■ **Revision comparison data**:
**********
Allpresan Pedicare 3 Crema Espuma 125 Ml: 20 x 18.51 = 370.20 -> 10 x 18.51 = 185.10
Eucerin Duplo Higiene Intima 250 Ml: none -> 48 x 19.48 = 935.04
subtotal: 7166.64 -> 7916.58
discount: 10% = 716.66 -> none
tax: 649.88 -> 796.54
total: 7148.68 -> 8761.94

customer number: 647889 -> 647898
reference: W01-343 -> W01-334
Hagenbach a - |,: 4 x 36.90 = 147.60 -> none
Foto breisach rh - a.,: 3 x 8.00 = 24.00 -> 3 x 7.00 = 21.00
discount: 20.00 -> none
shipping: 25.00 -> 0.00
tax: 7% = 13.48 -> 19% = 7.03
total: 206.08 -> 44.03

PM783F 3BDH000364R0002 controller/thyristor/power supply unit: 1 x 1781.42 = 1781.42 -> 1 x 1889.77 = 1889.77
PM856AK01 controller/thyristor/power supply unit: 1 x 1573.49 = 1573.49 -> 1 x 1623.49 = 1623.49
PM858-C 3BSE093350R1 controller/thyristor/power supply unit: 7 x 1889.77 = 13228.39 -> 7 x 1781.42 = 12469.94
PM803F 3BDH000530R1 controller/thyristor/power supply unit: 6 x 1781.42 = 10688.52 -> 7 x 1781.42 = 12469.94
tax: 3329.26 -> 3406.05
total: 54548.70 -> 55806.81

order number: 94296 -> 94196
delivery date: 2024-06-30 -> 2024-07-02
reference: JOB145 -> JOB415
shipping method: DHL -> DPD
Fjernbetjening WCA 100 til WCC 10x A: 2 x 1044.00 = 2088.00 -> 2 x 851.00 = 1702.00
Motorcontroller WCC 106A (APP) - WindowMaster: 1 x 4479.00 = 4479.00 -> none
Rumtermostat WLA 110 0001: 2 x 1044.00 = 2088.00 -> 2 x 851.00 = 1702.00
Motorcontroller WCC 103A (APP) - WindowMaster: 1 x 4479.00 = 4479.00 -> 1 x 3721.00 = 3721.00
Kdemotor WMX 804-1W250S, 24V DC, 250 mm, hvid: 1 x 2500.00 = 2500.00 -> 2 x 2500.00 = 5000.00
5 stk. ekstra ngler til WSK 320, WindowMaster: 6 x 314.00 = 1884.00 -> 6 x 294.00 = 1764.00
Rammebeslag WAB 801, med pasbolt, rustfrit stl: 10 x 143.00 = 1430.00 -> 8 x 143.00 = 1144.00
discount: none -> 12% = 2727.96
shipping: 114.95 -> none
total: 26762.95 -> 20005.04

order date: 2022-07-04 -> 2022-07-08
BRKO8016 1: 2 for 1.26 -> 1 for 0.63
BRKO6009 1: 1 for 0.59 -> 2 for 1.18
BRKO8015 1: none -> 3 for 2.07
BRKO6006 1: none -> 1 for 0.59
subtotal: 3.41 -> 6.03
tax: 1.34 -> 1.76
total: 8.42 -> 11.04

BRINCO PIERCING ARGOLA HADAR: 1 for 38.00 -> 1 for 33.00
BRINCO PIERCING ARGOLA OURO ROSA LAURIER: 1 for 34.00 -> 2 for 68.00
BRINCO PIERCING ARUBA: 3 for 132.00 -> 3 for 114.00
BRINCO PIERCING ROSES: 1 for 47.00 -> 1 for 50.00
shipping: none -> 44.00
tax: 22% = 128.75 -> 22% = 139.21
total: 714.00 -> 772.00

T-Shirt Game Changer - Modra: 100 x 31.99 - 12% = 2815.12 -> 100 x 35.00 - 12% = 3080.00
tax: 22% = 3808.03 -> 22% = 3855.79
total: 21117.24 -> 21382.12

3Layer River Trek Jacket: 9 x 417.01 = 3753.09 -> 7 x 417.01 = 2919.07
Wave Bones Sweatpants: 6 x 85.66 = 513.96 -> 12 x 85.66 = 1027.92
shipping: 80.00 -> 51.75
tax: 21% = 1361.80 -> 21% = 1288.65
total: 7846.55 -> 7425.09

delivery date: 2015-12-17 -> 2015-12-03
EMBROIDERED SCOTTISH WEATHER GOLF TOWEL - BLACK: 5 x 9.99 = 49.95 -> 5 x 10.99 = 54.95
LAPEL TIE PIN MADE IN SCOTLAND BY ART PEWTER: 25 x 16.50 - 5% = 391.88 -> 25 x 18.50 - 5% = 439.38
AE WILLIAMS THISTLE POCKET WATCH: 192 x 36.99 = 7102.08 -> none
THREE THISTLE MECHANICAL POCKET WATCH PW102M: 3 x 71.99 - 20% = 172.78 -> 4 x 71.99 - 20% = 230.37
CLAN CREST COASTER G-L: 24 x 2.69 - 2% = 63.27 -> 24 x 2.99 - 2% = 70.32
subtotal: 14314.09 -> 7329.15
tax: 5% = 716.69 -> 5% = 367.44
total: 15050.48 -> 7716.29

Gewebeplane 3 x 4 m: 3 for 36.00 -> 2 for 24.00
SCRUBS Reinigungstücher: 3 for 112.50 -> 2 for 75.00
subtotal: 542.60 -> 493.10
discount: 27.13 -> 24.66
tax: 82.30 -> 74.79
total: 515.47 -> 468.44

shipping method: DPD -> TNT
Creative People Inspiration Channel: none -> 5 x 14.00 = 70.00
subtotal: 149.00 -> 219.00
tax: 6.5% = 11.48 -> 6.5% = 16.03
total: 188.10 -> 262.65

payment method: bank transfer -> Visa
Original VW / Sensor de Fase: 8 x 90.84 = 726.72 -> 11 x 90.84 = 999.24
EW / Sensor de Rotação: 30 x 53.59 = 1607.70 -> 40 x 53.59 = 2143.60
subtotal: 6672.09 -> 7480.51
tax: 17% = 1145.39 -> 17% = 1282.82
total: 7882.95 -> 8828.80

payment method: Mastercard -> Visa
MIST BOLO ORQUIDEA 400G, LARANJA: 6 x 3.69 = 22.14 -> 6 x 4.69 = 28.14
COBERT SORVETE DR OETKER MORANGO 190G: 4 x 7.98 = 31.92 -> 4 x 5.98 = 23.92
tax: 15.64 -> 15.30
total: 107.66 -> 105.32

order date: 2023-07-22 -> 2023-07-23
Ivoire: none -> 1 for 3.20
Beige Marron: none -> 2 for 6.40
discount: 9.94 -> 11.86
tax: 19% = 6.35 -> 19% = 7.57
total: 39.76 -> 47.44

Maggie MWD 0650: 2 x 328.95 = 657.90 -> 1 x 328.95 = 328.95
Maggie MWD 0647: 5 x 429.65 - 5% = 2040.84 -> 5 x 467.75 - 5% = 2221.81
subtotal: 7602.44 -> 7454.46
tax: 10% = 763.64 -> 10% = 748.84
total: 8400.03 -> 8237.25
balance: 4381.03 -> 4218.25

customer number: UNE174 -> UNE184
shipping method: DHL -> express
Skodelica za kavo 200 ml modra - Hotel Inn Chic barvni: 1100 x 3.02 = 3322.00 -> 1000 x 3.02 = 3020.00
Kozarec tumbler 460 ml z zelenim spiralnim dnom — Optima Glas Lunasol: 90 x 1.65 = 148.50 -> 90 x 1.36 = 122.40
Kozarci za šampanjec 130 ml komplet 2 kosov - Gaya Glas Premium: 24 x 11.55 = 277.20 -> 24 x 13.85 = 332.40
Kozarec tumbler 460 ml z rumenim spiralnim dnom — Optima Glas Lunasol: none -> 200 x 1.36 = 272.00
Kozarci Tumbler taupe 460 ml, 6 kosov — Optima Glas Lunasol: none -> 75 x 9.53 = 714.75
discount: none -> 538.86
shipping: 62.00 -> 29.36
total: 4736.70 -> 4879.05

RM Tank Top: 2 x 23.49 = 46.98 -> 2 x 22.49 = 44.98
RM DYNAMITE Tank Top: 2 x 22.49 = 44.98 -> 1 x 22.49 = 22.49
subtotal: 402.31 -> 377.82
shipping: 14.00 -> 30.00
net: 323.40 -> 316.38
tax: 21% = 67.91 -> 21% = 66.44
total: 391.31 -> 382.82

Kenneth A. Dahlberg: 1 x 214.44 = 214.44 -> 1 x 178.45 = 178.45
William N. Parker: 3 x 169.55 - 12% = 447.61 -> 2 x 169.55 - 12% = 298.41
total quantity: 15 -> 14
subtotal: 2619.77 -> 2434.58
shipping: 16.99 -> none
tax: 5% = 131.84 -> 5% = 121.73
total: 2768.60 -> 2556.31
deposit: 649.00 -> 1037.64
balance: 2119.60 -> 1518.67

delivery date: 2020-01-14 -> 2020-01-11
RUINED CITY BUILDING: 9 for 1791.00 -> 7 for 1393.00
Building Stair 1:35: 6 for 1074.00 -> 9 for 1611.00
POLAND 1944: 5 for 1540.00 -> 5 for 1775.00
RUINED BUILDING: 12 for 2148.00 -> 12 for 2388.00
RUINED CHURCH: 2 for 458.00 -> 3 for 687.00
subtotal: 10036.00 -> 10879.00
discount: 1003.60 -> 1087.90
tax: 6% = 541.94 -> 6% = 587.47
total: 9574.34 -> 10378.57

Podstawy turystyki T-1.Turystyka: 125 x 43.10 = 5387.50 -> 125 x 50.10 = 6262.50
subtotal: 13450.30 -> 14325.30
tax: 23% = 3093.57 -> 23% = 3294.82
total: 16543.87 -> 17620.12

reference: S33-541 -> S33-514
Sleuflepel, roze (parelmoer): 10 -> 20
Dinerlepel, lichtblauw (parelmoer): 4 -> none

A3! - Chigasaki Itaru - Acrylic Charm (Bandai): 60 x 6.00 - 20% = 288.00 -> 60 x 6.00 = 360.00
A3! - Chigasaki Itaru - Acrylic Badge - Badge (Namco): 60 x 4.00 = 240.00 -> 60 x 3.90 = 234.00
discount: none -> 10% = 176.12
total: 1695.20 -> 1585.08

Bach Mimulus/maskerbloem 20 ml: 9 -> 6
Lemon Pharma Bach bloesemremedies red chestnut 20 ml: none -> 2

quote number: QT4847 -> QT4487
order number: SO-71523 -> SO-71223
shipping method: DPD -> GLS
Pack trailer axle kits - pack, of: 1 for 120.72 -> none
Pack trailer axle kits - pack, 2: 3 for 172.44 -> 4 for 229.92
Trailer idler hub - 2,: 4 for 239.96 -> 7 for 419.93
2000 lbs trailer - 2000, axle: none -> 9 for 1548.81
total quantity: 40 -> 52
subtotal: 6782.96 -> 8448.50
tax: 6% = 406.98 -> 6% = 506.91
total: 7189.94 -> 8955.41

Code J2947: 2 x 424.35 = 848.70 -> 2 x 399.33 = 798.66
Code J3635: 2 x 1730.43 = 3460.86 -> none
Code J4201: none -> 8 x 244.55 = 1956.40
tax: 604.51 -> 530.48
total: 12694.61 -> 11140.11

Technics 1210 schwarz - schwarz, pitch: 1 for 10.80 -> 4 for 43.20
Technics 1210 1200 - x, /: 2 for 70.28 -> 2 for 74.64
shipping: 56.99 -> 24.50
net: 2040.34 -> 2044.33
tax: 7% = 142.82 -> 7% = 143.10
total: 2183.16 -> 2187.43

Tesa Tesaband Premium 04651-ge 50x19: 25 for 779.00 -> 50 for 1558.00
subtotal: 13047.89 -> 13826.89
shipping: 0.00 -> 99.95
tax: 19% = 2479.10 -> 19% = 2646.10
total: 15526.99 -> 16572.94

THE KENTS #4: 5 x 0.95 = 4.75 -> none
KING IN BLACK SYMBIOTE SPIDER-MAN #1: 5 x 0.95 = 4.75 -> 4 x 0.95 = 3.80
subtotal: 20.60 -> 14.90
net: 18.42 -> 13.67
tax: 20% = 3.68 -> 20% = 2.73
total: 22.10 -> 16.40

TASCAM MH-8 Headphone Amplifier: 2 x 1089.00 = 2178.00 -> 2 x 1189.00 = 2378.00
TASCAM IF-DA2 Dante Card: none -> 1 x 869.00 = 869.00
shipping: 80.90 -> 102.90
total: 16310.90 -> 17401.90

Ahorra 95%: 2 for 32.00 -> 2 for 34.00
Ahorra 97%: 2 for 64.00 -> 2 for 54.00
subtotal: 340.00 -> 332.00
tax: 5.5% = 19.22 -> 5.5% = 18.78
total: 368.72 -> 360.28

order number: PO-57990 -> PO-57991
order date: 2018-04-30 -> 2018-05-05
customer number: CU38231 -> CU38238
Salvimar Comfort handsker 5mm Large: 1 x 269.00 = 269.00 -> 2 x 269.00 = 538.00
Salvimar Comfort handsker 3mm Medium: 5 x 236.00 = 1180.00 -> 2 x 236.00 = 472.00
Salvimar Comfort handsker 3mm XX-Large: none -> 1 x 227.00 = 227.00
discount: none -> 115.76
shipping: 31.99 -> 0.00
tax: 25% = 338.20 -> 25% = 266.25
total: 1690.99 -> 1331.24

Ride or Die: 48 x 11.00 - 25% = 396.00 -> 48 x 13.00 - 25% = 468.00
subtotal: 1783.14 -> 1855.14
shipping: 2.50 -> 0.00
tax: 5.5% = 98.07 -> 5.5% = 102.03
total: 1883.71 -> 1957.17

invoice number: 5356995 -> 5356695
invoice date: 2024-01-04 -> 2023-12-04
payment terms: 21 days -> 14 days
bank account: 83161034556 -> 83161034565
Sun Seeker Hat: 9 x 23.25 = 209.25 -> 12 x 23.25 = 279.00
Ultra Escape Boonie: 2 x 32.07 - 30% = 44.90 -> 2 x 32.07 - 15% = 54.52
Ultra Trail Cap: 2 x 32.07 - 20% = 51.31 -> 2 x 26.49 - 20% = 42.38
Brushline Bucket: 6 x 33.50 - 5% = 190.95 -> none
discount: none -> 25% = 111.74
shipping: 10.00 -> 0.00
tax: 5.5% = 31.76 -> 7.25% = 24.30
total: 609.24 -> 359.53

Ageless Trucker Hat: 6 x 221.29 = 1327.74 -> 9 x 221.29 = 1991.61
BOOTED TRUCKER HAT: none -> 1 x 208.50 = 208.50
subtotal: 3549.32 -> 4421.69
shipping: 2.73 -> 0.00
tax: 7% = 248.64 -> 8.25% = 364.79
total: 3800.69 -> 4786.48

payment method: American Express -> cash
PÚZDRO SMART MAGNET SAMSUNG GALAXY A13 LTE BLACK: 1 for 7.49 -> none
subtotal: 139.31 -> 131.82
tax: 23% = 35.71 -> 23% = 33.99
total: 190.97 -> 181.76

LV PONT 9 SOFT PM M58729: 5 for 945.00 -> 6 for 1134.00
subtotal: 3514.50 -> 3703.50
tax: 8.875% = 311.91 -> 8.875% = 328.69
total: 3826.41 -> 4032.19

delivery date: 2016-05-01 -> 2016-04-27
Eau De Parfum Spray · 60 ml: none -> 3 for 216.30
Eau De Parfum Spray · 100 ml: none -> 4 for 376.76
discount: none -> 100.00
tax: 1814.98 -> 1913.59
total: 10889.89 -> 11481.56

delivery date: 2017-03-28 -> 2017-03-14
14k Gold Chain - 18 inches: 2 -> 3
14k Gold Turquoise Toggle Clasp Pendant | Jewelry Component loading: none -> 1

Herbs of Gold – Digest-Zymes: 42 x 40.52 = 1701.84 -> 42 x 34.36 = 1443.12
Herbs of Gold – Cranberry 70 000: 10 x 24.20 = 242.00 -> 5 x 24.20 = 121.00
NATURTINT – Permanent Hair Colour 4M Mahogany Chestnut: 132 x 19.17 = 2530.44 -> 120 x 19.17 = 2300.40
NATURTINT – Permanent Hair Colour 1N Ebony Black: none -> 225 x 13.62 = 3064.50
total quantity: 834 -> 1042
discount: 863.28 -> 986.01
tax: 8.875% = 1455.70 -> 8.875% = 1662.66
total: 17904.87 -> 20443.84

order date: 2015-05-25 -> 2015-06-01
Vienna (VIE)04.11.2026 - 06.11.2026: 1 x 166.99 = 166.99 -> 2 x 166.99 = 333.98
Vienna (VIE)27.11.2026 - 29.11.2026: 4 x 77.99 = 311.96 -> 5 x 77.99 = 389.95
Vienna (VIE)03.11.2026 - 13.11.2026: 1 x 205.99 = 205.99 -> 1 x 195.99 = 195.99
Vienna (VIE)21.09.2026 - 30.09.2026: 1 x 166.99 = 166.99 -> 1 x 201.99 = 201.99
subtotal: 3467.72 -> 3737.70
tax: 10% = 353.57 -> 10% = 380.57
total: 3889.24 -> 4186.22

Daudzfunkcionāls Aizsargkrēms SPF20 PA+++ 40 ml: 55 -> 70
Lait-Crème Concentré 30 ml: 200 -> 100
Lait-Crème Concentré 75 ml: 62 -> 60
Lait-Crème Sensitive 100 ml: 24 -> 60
**********
■ **WORK INSTRUCTIONS**: Give back exactly the lines above, from the line containing "tax: 25% = 338.20 -> 25% = 266.25" through the line containing "14k Gold Chain - 18 inches: 2 -> 3", with both end lines and nothing more.

■ **TASK RESULT**:
tax: 25% = 338.20 -> 25% = 266.25
total: 1690.99 -> 1331.24

Ride or Die: 48 x 11.00 - 25% = 396.00 -> 48 x 13.00 - 25% = 468.00
subtotal: 1783.14 -> 1855.14
shipping: 2.50 -> 0.00
tax: 5.5% = 98.07 -> 5.5% = 102.03
total: 1883.71 -> 1957.17

invoice number: 5356995 -> 5356695
invoice date: 2024-01-04 -> 2023-12-04
payment terms: 21 days -> 14 days
bank account: 83161034556 -> 83161034565
Sun Seeker Hat: 9 x 23.25 = 209.25 -> 12 x 23.25 = 279.00
Ultra Escape Boonie: 2 x 32.07 - 30% = 44.90 -> 2 x 32.07 - 15% = 54.52
Ultra Trail Cap: 2 x 32.07 - 20% = 51.31 -> 2 x 26.49 - 20% = 42.38
Brushline Bucket: 6 x 33.50 - 5% = 190.95 -> none
discount: none -> 25% = 111.74
shipping: 10.00 -> 0.00
tax: 5.5% = 31.76 -> 7.25% = 24.30
total: 609.24 -> 359.53

Ageless Trucker Hat: 6 x 221.29 = 1327.74 -> 9 x 221.29 = 1991.61
BOOTED TRUCKER HAT: none -> 1 x 208.50 = 208.50
subtotal: 3549.32 -> 4421.69
shipping: 2.73 -> 0.00
tax: 7% = 248.64 -> 8.25% = 364.79
total: 3800.69 -> 4786.48

payment method: American Express -> cash
PÚZDRO SMART MAGNET SAMSUNG GALAXY A13 LTE BLACK: 1 for 7.49 -> none
subtotal: 139.31 -> 131.82
tax: 23% = 35.71 -> 23% = 33.99
total: 190.97 -> 181.76

LV PONT 9 SOFT PM M58729: 5 for 945.00 -> 6 for 1134.00
subtotal: 3514.50 -> 3703.50
tax: 8.875% = 311.91 -> 8.875% = 328.69
total: 3826.41 -> 4032.19

delivery date: 2016-05-01 -> 2016-04-27
Eau De Parfum Spray · 60 ml: none -> 3 for 216.30
Eau De Parfum Spray · 100 ml: none -> 4 for 376.76
discount: none -> 100.00
tax: 1814.98 -> 1913.59
total: 10889.89 -> 11481.56

delivery date: 2017-03-28 -> 2017-03-14
14k Gold Chain - 18 inches: 2 -> 3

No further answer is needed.